In this chapter, we have given an overview of the state of the art of direct acoustic simulation with Discontinuous Galerkin methods. Many variants of DG methods exist, which mainly differ in implementation details, meshing flexibility and computational efficiency. However, they all share the basic advantages of the method for DNS and DNC: They allow arbitrary order in space, which supports excellent wave propagation properties and thus reduces the number of degrees of freedom required to simultaneously resolve small scale fluctuations alongside large scale structures. Due to the inter-element numerical fluxes, they are also naturally suited for hyperbolic problems and thus are an attractive base scheme for multi-scale problems such as the acoustic noise generation and emission arising from the compressible Navier–Stokes equations. Since the boundary conditions can be enforced weakly through characteristic-splitting based flux functions, far-field acoustic boundary conditions can be applied in a straight-forward manner. For the outflow boundary, where large amplitude nonlinear structures exit, an absorbing layer approach is feasible. We have presented such a sponge zone approach based on an adaptive, temporally filtered base flow, which has the advantage of preserving the time-averaged hydrodynamic flow field.

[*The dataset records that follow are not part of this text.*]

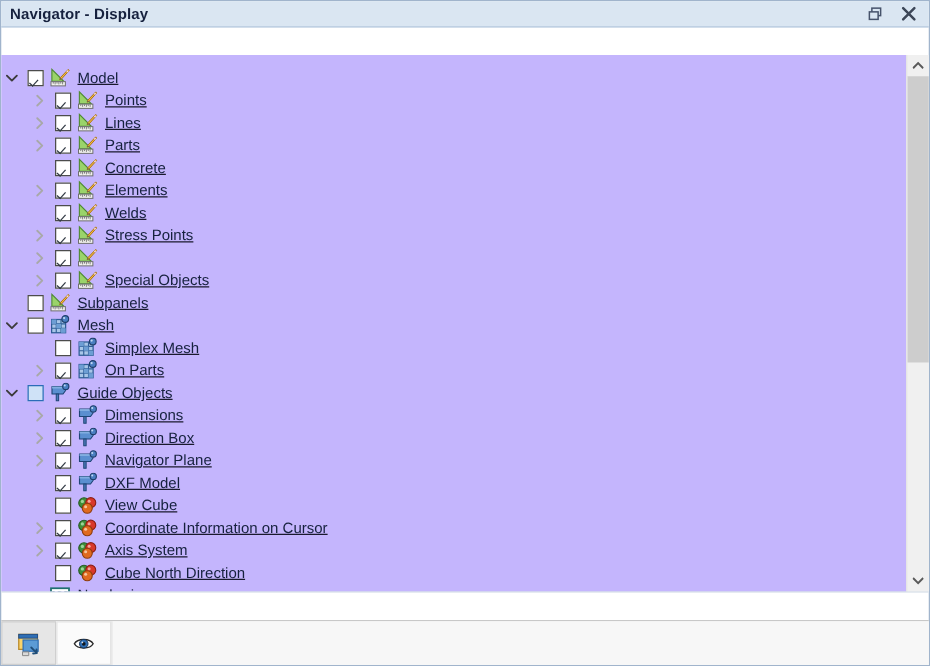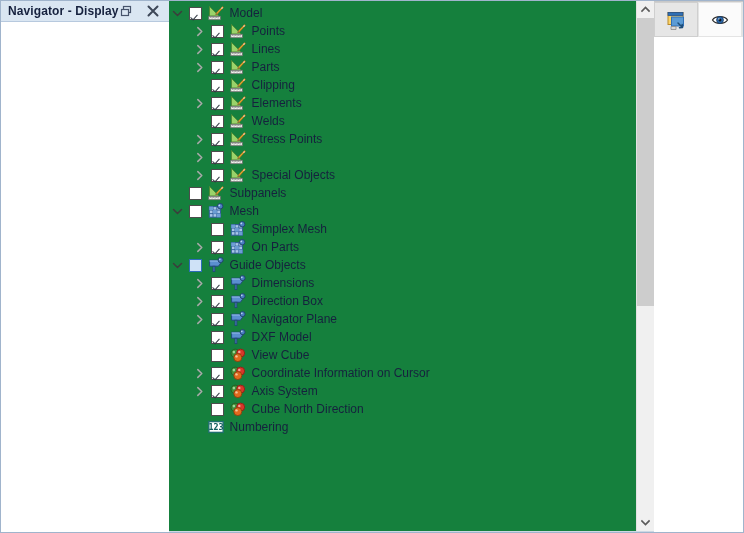"Navigator - Display" .window { flex-direction: none -> column; gap: none -> 22px }
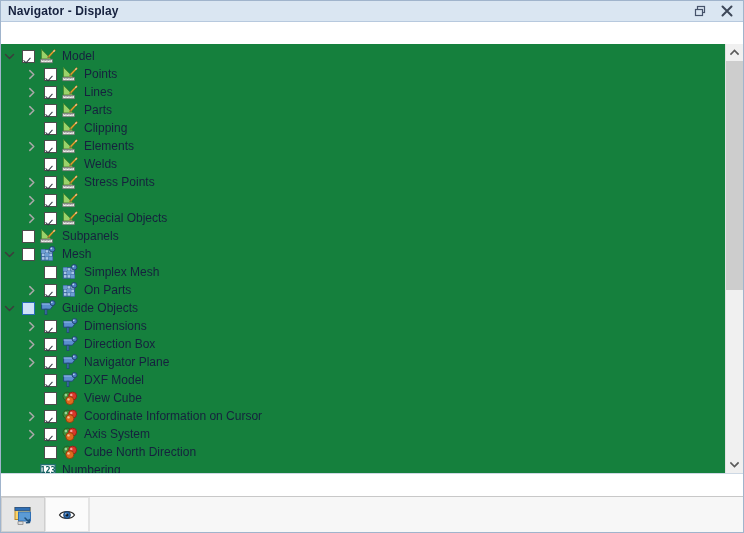"Model" .tree { background: #15803d -> #c4b5fd; padding-top: 3px -> 9px; text-decoration: none -> underline }
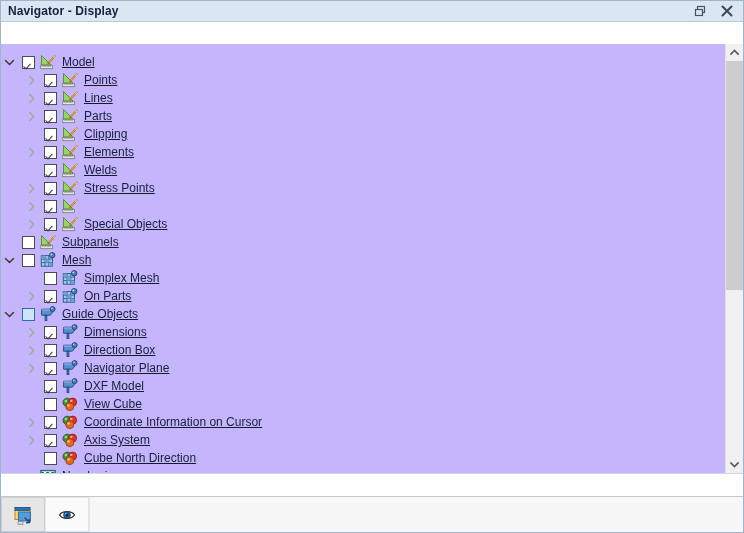"Clipping" div.label { text: Clipping -> Concrete }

The framework FLEXI is based on a specific, highly efficient variant of the DG family. It has shown excellent scaling on high performance computing clusters for large scale simulations of turbulence. With the help of recent additions in terms of boundary conditions and analysis postprocessing tools, FLEXI has been extended towards challenging direct noise computations in complex domains. We have demonstrated the suitability of the framework for DNC, in particular for the exploratory numerical investigations into complex interactions of noise and flow such as the feedback mechanism. The numerical simulation of this mechanism, which has been identified as a main source of tonal noise around bluff bodies, demands a highly accurate numerical scheme for laminar, transitional and turbulent regions of the flow as well as a faithful resolution of the geometry. With the help of the DG methods, the numerical representation of this feedback mechanism at a complex automotive side mirror was possible for the first time.